Task item
In the data below, begin at the line with "to edit them" and stop after the line with "text: Apple ->"; output those lines exactly and no pictures.

[Dataset content Boundary: Start]

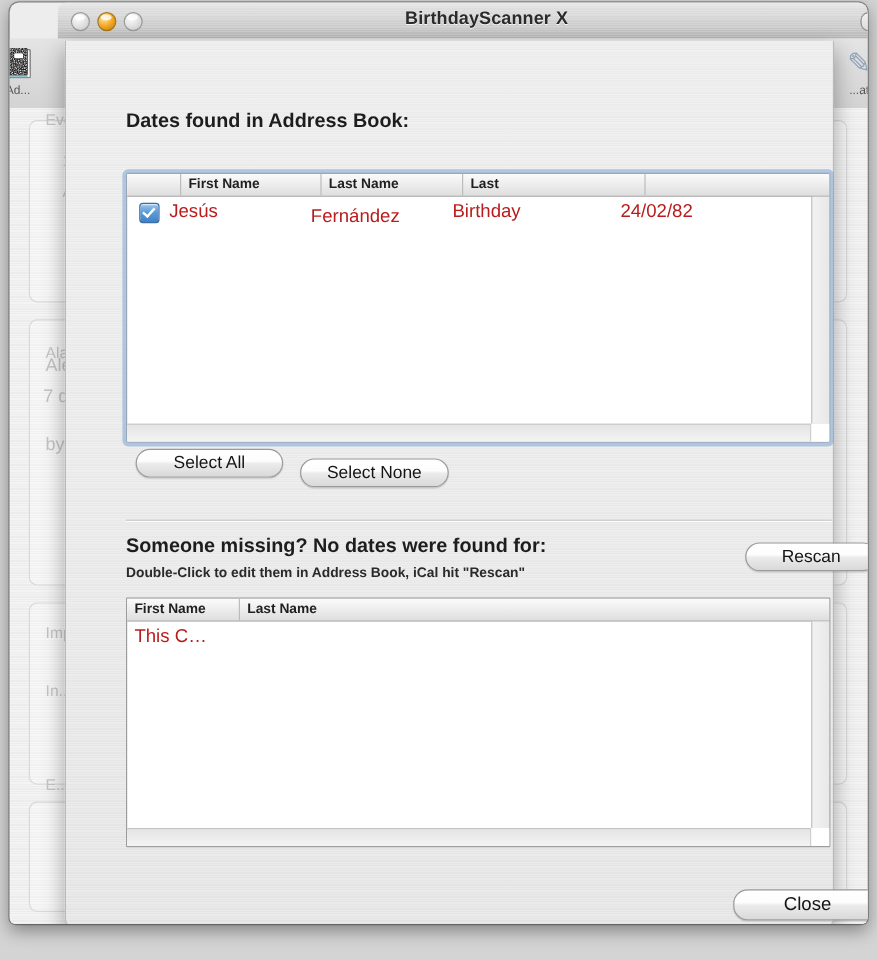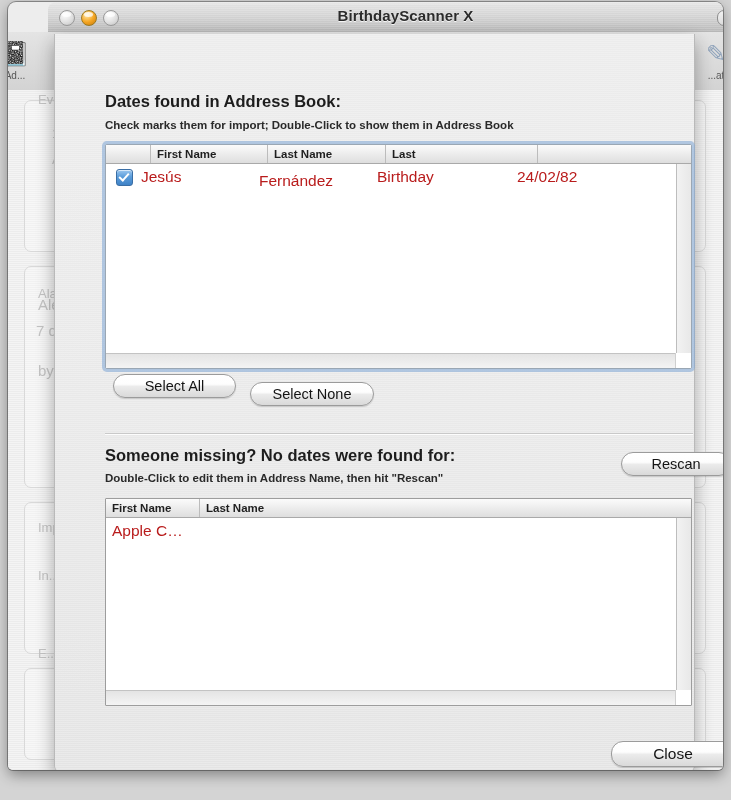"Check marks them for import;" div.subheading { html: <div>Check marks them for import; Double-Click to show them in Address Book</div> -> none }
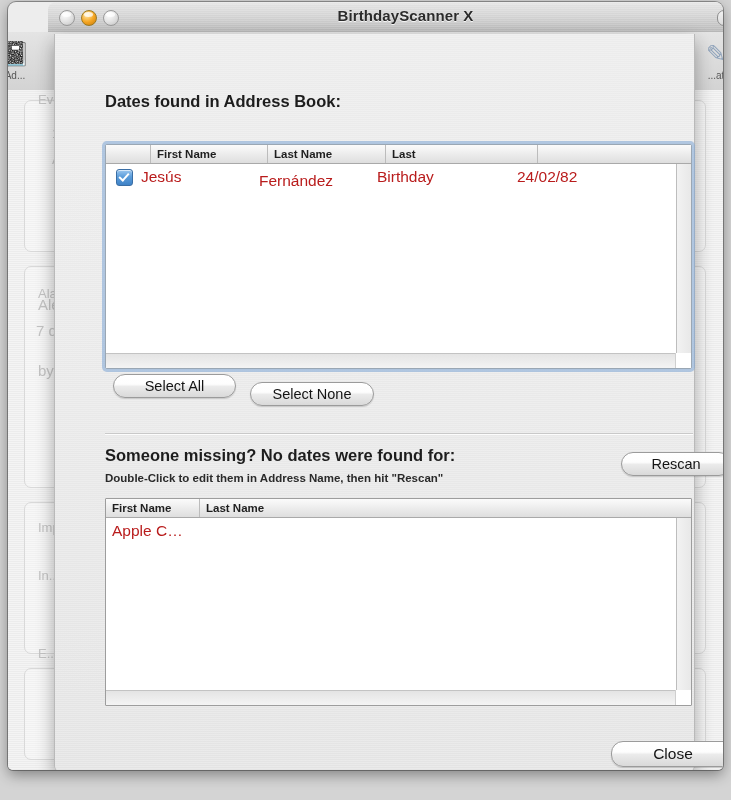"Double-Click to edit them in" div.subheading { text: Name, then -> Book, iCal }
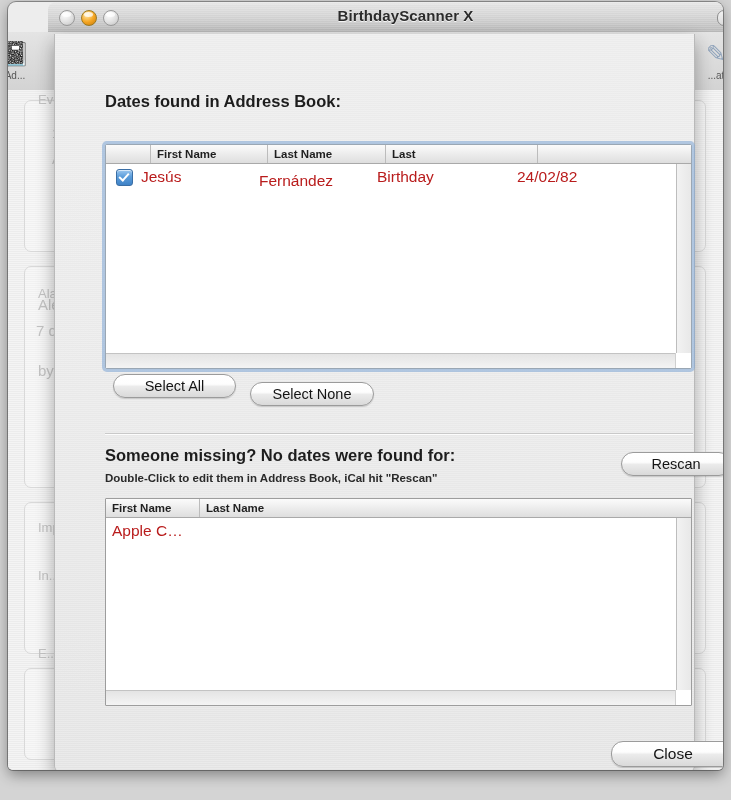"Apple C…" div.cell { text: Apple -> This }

[Dataset content Boundary: End]
[Dataset content Boundary: Start]

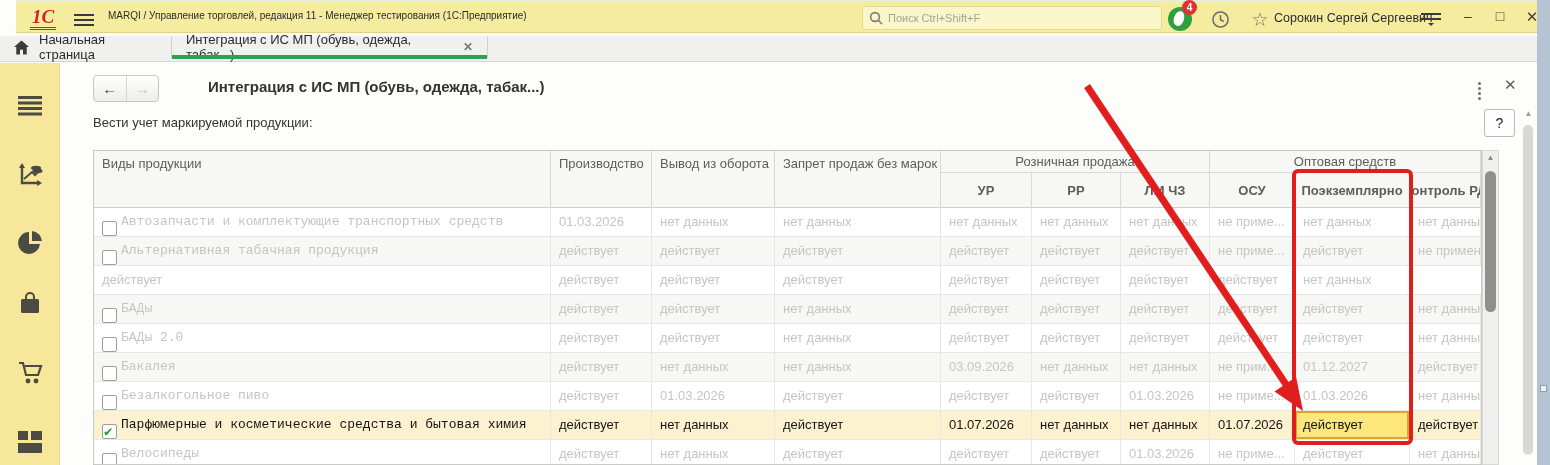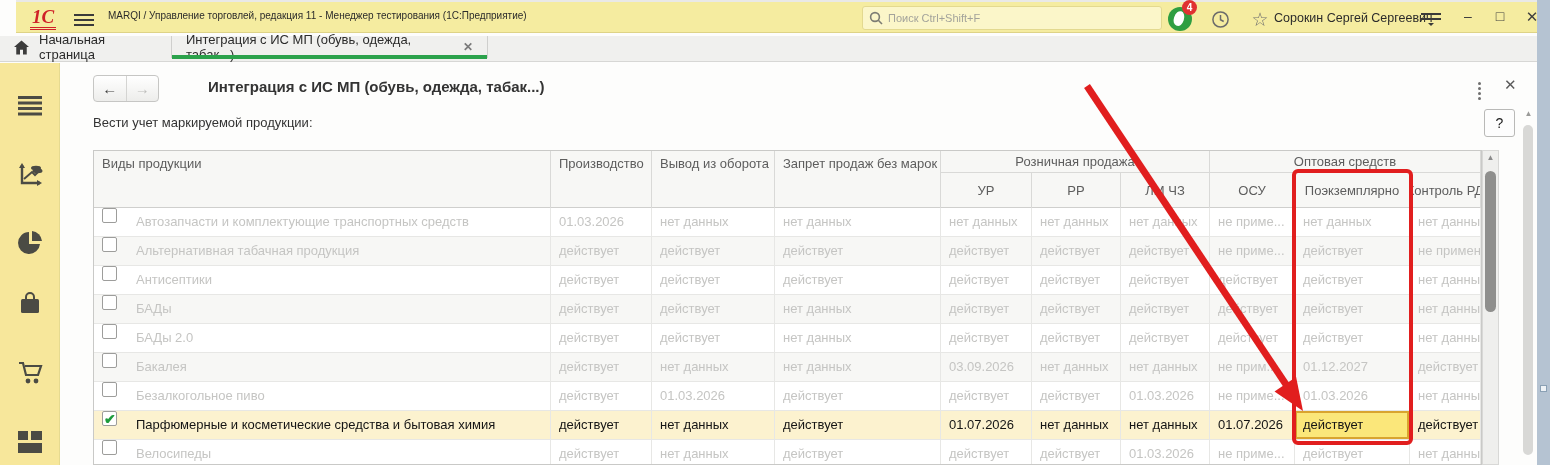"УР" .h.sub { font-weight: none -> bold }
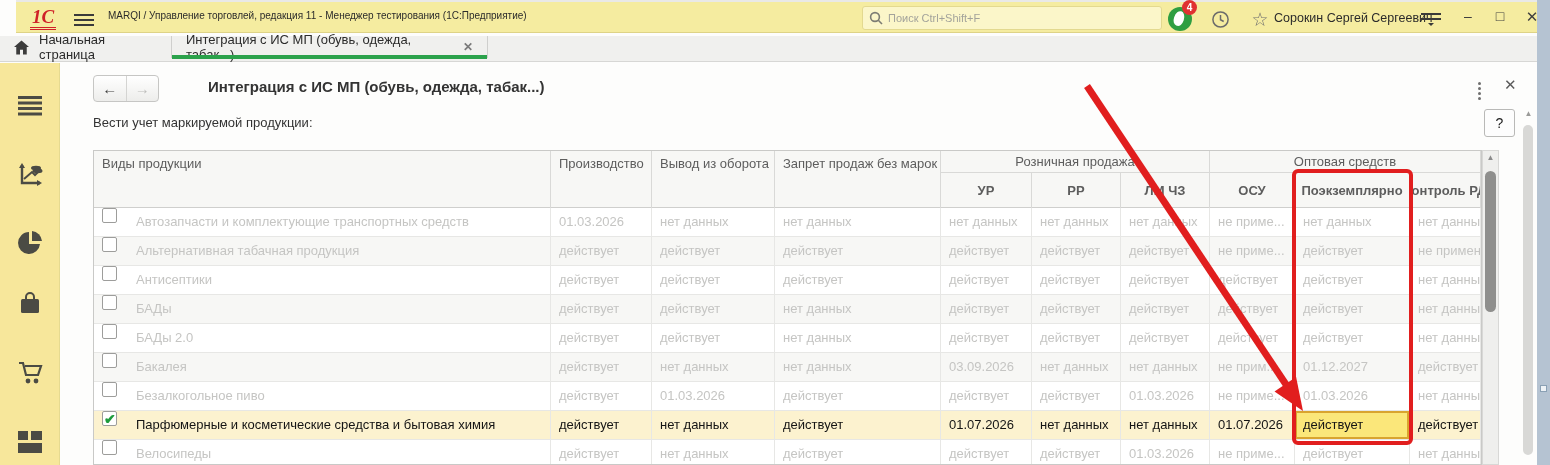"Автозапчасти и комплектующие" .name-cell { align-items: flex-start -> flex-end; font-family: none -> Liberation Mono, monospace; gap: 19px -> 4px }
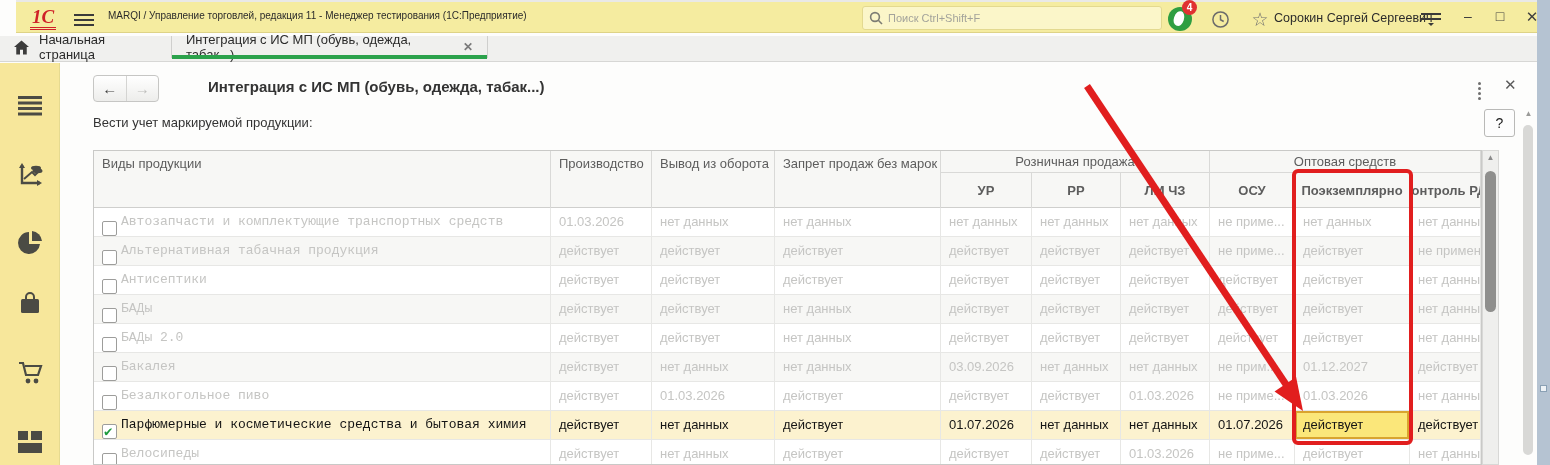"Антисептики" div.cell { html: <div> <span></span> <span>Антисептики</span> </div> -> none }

[Dataset content Boundary: End]

Solution to this exercise
"Double-Click to edit them in" div.subheading { text: Name, then -> Book, iCal }
"Apple C…" div.cell { text: Apple -> This }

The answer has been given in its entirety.